Qual o efeito prático da decisão da S&P? Como manteve o grau de investimento, e com "outlook" estável, um fundo de pensão americano que precisa estatutariamente do aval das três agências para fazer aportes em mercados emergentes se sentirá livre para continuar aplicando no Brasil e ganhando o maior juro real do mundo. Os investidores de médio prazo que dispensam a chancela do rating persistirão investindo do mesmo jeito. Os especuladores de curto prazo consideram os informes das agências relatos de uma era pré-histórica.

Tudo o que precisam está piscando instantaneamente em suas telas. Uma multinacional que quer investir produtivamente no Brasil ou comprar uma empresa brasileira considera os relatórios superficiais demais. Está cercada de estudos especializados, pareceres caríssimos de consultorias independentes e faz "due diligence" exaustiva dos vários aspectos envolvidos no negócio e das condições brasileiras de prazos longuíssimos.

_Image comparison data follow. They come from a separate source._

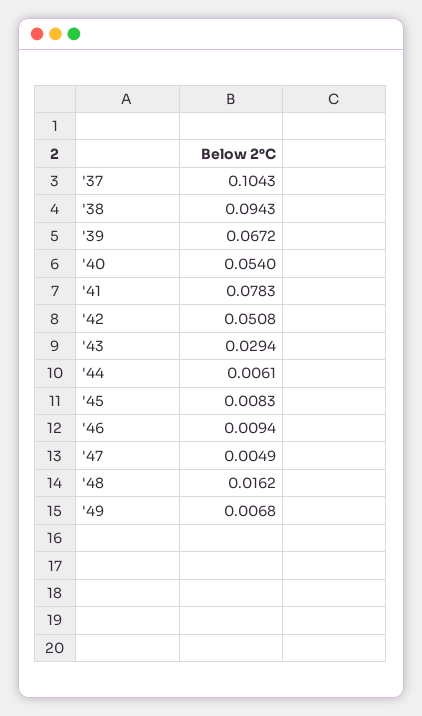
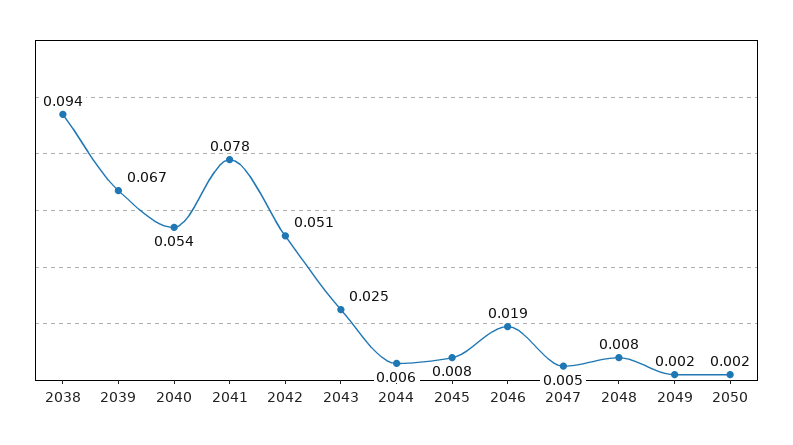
'37: 0.1043 -> none
'43: 0.0294 -> 0.025
'46: 0.0094 -> 0.019
'48: 0.0162 -> 0.008
'49: 0.0068 -> 0.002
2050: none -> 0.002

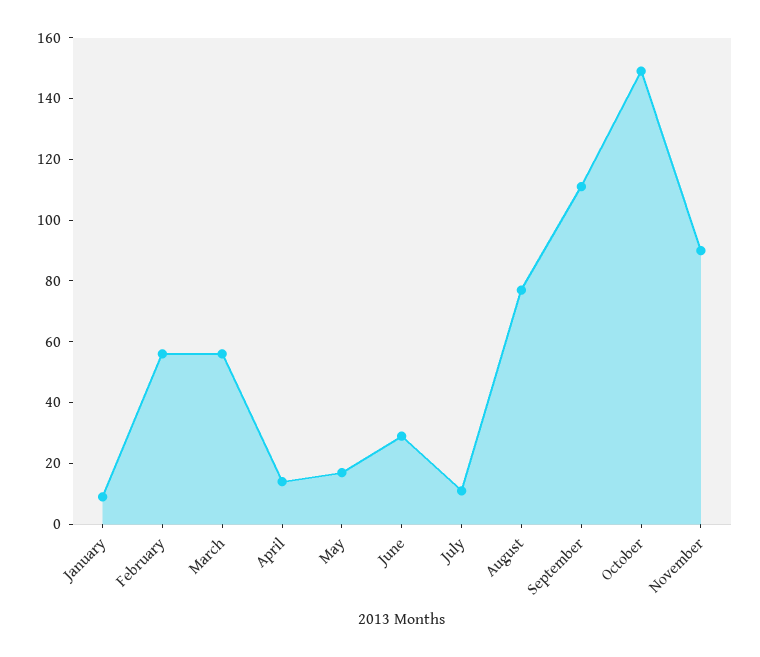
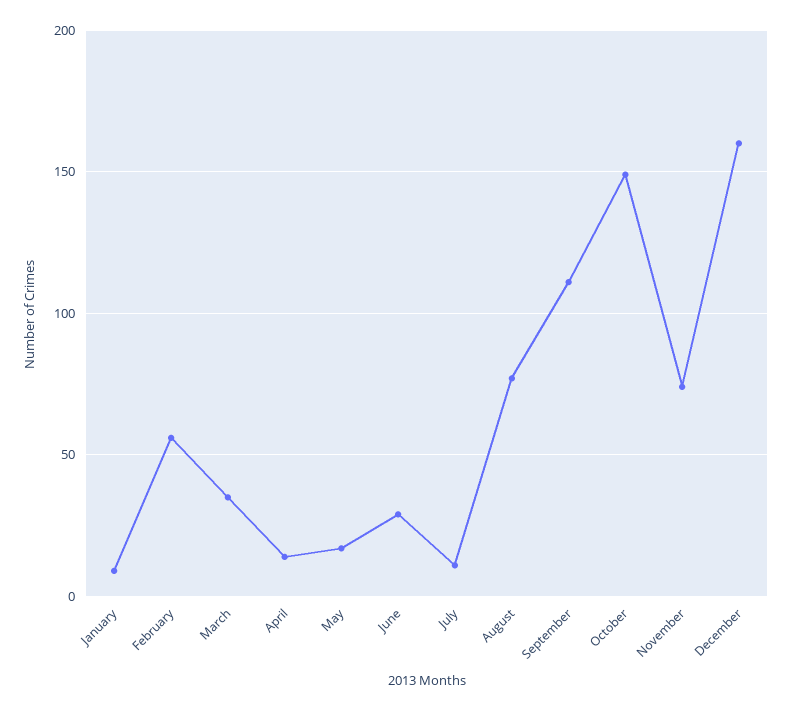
March: 55 -> 35
November: 90 -> 75
December: none -> 160

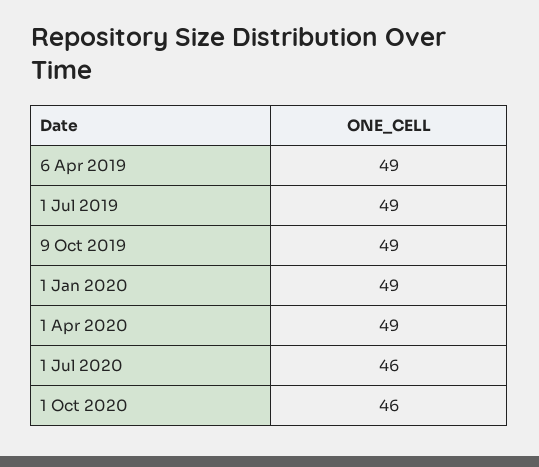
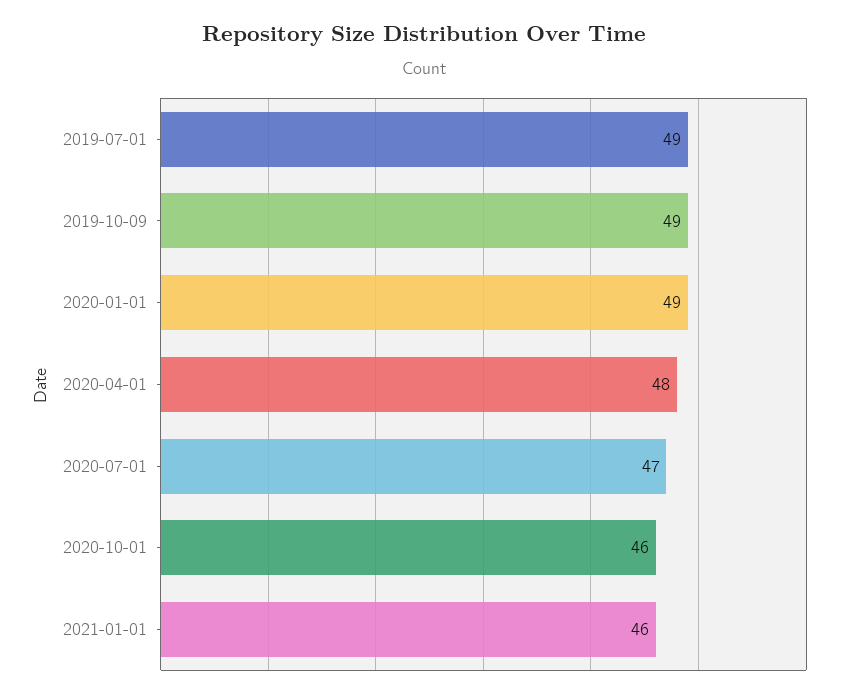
6 Apr 2019: 49 -> none
1 Apr 2020: 49 -> 48
1 Jul 2020: 46 -> 47
2021-01-01: none -> 46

Não é esse rebaixamento de rating que poderá encarecer os custos de novas captações externas do Tesouro ou de empresas estatais. O principal definidor do custo é o nível global de liquidez, ditado pela política monetária americana. É ele quem estabelece os termos da disputa pelos títulos emergentes. O segundo é a rentabilidade histórica e as condições de negociabilidade secundária. Só em terceiro lugar vem a possibilidade de calote. É aí que entra a agência de rating. A visão do default é remotíssima, dada a notória resistência brasileira a choques externos. Só na hipótese de um governo genuinamente de esquerda.

As condições gerais de abundante liquidez e reduzida aversão a risco dos mercados globais impediram ontem que o câmbio e os juros começassem a precificar uma suposta e temida consequência do desfecho do caso S&P: a percepção de que, como o xerife saiu da cidade e só volta no ano que vem, tudo agora é permitido na área fiscal. O mercado receia que, sem a pressão de curto prazo da ameaça da tempestade perfeita, o governo possa relaxar no cumprimento de sua meta de superávit fiscal. Ou, pior que isso, possa cumpri-la de novo por meios de artificialismos contábeis. Mas ontem não havia clima externo para a precificação desse temor.

Nos EUA, como consequência de uma batelada de indicadores sem direção única, os juros de longo prazo quase não saíram do lugar. A taxa do T-Note de 10 anos subiu de 2,73% para 2,74%. Enquanto a confiança do consumidor, medida pelo Instituto Conference Board, subiu de 78,3 em fevereiro para 82,3 em março, a atividade industrial calculada pelo Fed de Richmond cedeu de -6 no mês passado para -7 agora. E o setor imobiliário ainda patina. As vendas de imóveis novos caíram 3,3% e o índice de preço das residências subiu 13,2% em janeiro frente ao mesmo mês de 2013, alta menor que a relativa a dezembro, de 13,4%. São dados que não inspiram receio quanto à uma antecipação do aperto monetário americano. Sinal verde para a continuidade do ingresso de dólares de portfólio no Brasil.